**RECORDS FOR THE TASK:**
⁂

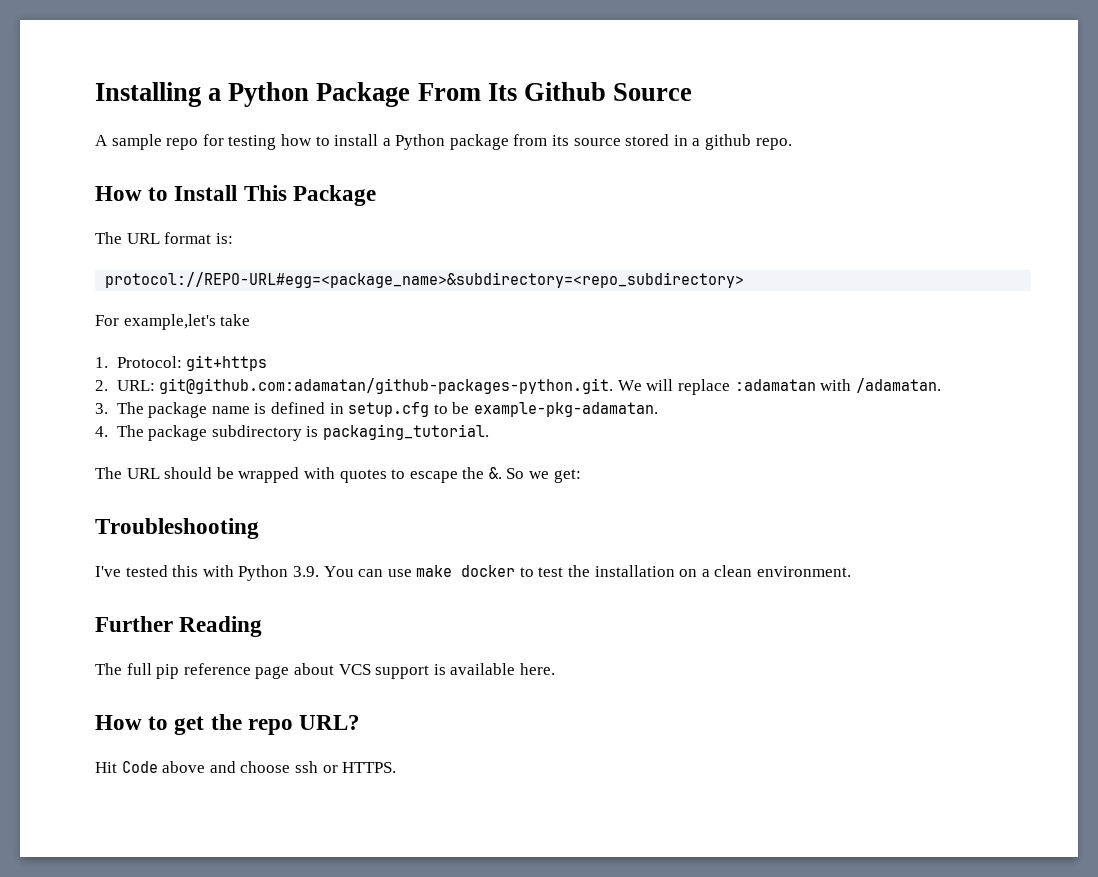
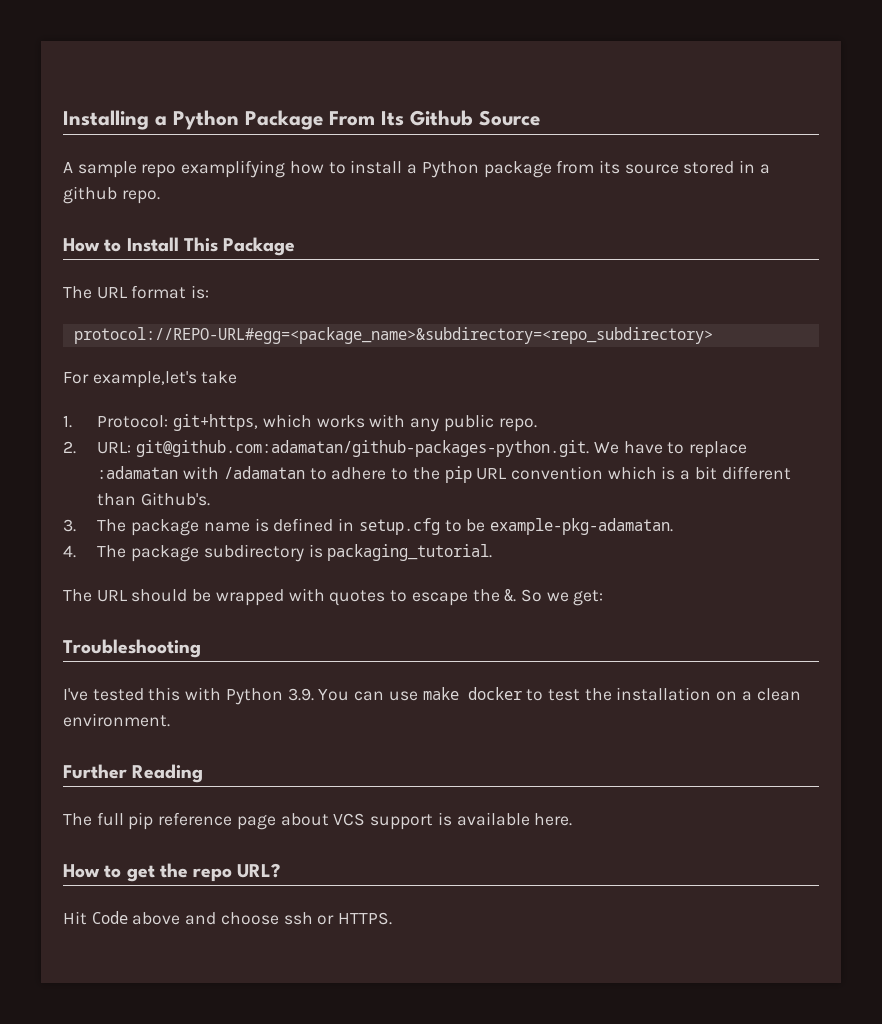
[202,134,277,150] for testing -> [181,160,286,178] examplifying
[186,355,268,371] git+https -> [173,414,537,432] git+https, which works with any public repo.
[646,379,674,391] will -> [623,441,685,454] have to
[855,378,941,393] /adamatan. -> [223,466,791,483] [97,492,211,506] /adamatan to adhere to the pip URL convention which is a bit different than Github's.

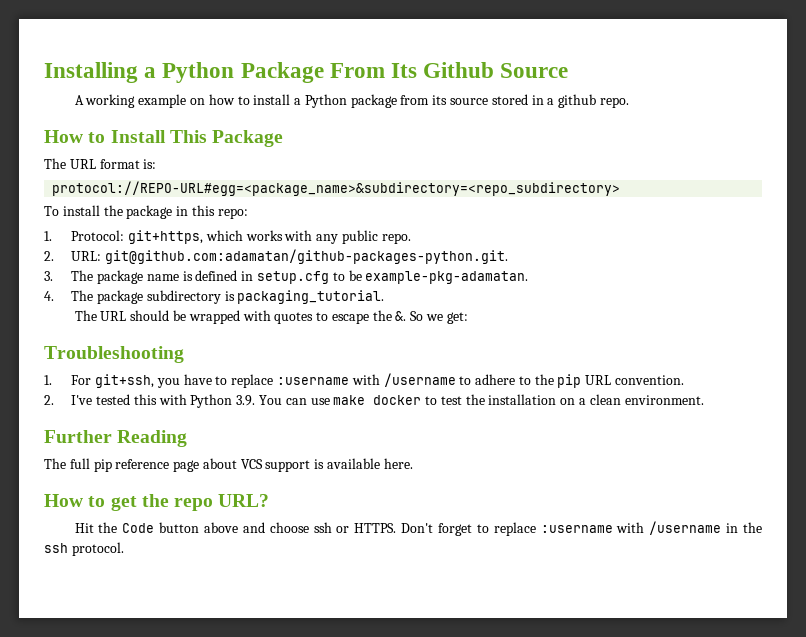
[77,160,286,178] sample repo examplifying -> [85,94,205,108] working example on
[63,371,238,388] For example,let's take -> [44,205,248,219] To install the package in this repo:
[593,441,748,458] [97,466,791,483] [97,492,211,506] We have to replace :adamatan with /adamatan to adhere to the pip URL convention which is a bit different than Github's. -> (509, 256) none
(201, 648) none -> [44,373,685,388] [44,395,54,405] 1. For git+ssh, you have to replace :username with /username to adhere to the pip URL convention. // 2.
[91,911,128,924] Code -> [98,522,200,533] the Code button
(393, 918) none -> [401,521,762,536] [44,542,124,556] Don't forget to replace :username with /username in the ssh protocol.

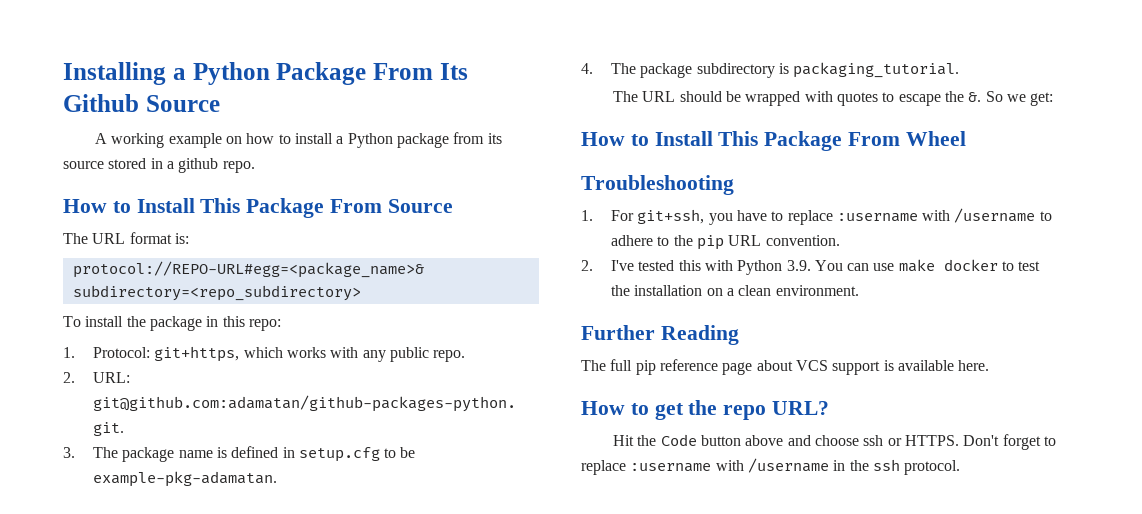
(284, 138) none -> [330,199,453,213] From Source
(468, 318) none -> [581,131,966,151] // How to Install This Package From Wheel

⁂

**ASSIGNMENT:** Make an exact copy of every entry above, but keep the pictures out of it.

**REPLY TO THE EXERCISE:**
[202,134,277,150] for testing -> [181,160,286,178] examplifying
[186,355,268,371] git+https -> [173,414,537,432] git+https, which works with any public repo.
[646,379,674,391] will -> [623,441,685,454] have to
[855,378,941,393] /adamatan. -> [223,466,791,483] [97,492,211,506] /adamatan to adhere to the pip URL convention which is a bit different than Github's.

[77,160,286,178] sample repo examplifying -> [85,94,205,108] working example on
[63,371,238,388] For example,let's take -> [44,205,248,219] To install the package in this repo:
[593,441,748,458] [97,466,791,483] [97,492,211,506] We have to replace :adamatan with /adamatan to adhere to the pip URL convention which is a bit different than Github's. -> (509, 256) none
(201, 648) none -> [44,373,685,388] [44,395,54,405] 1. For git+ssh, you have to replace :username with /username to adhere to the pip URL convention. // 2.
[91,911,128,924] Code -> [98,522,200,533] the Code button
(393, 918) none -> [401,521,762,536] [44,542,124,556] Don't forget to replace :username with /username in the ssh protocol.

(284, 138) none -> [330,199,453,213] From Source
(468, 318) none -> [581,131,966,151] // How to Install This Package From Wheel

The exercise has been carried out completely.